I've never really met anyone who would sponsor a photographer in the way you're asking. Pay them for services rendered, yes. But sponsor them outright, no.
I can't tell from your question how long you've been doing photography. It's tough to get paid when you're first starting out, but as your skills develop the options start to open up.
One that's easy to do but tough to make money at is selling prints. I did that for years. To really succeed at this you need to market your prints hard. Of the people I knew who also did this at the time, the most successful had a booth at all the local fairs and farmer's markets, sold prints online, and pushed them every way he could. He worked practically every weekend. It was grueling to watch.
Another route is to do stock photography. This used to be a good way to market and use photographs you wound up making while doing other photography. For example, if you were contracted to do real estate photography of a property, but happened to turn around and photograph a flight of pelicans against the setting sun, you could market the pelican shot as stock. These days a lot of stock photography outlets have been flooded, and the stock agencies are selling entire portfolios cheap. It's a tough road to make money now.

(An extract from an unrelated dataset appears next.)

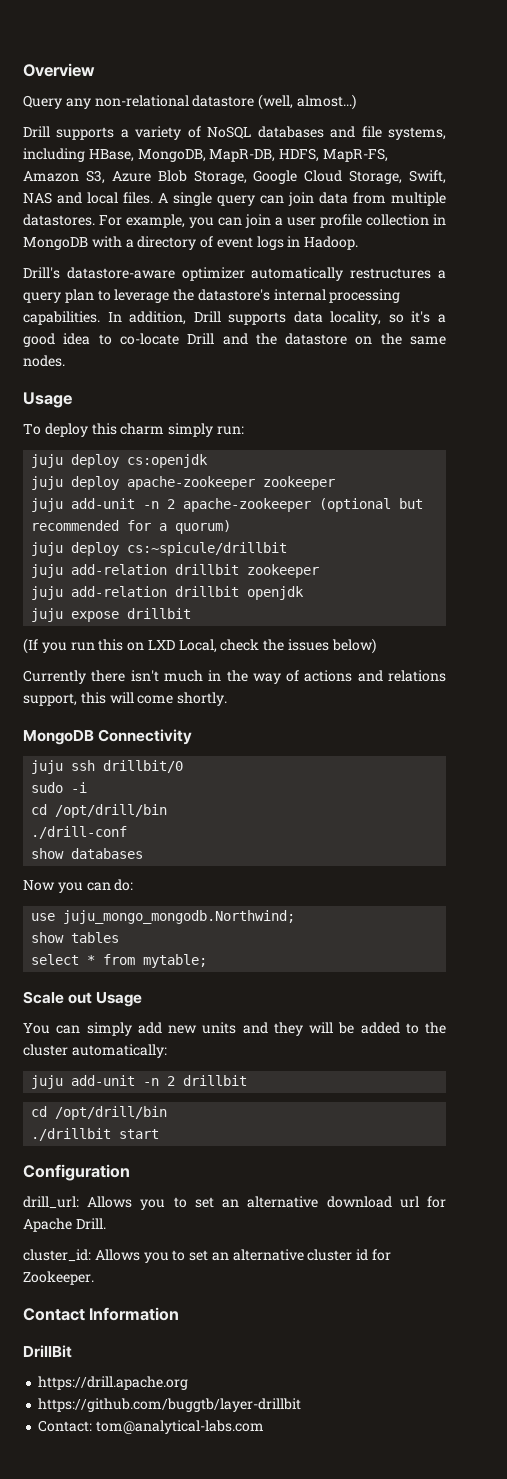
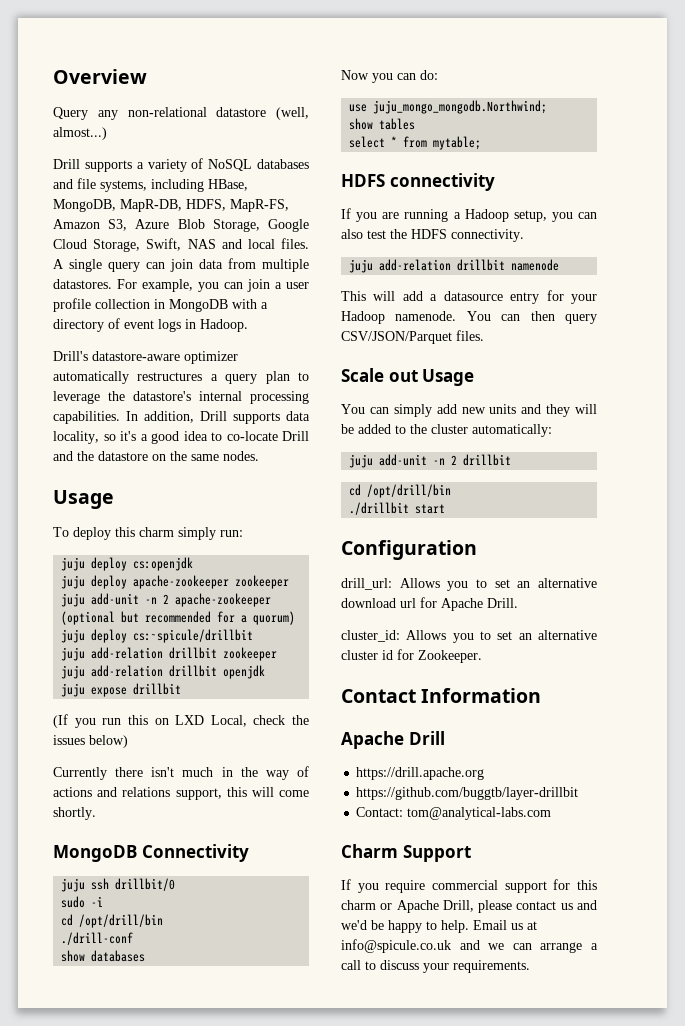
(208, 961) none -> [341,173,495,191] [341,208,597,222] [341,229,524,242] [349,259,560,273] [341,290,597,304] [341,311,597,324] [341,330,484,344] // HDFS connectivity // If you are running a Hadoop setup, you can also test the HDFS connectivity. // juju add-relation drillbit namenode // This will add a datasource entry for your Hadoop namenode. You can then query CSV/JSON/Parquet files.
[23,1345,72,1358] DrillBit -> [341,731,445,749] Apache Drill
(265, 1427) none -> [341,844,471,862] [341,879,597,893] [341,900,597,913] [341,920,537,933] [341,939,598,953] [341,960,530,973] // Charm Support // If you require commercial support for this charm or Apache Drill, please contact us and we'd be happy to help. Email us at info@spicule.co.uk and we can arrange a call to discuss your requirements.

One of the surest ways is to hit on a niche that you do, and do well, and get paid to do it. In the previous example I mentioned real estate photography. That's not a bad one to do, especially on higher end rental properties, but it takes real expertise. I know a couple of real estate photographers. One of them packs a van full of lighting equipment when he goes out on a job. It pays, but it's expensive to break into.
I do a lot of documentation photography. It's essentially product photography, but without the exactitude required of photography that would be used for ad copy. (I'm not trying to sell things. I'm trying to document processes and equipment. Huge difference.)
My cousin is a wedding and portrait photographer. She charges a day rate for weddings and an hourly studio rate for portraiture. It's been a while since I talked to her about what she charges, but it keeps her studio open. In the process she started writing equipment reviews and opened that up as a sideline business.
The down-side to all of this is that any one of these will typically require more than one camera and one lens to break into. You'll also have to spend a good deal of time developing and honing your skills before you'll be able to charge a rate that'll help you buy new gear. I wish there was a quicker way (I have my sights set on a couple of lenses at the moment that I can't afford!) But I haven't found one yet.
Whatever you do, don't lose sight of your love of photography. Pursuing it as a career or even as a semi-professional job can suck the life out of it at times. The pressure to make money at it often wars with the need for artistic expression. When that happens, grab your one camera and your one lens, and go out to do photography just for you. That's the heart of it, after all.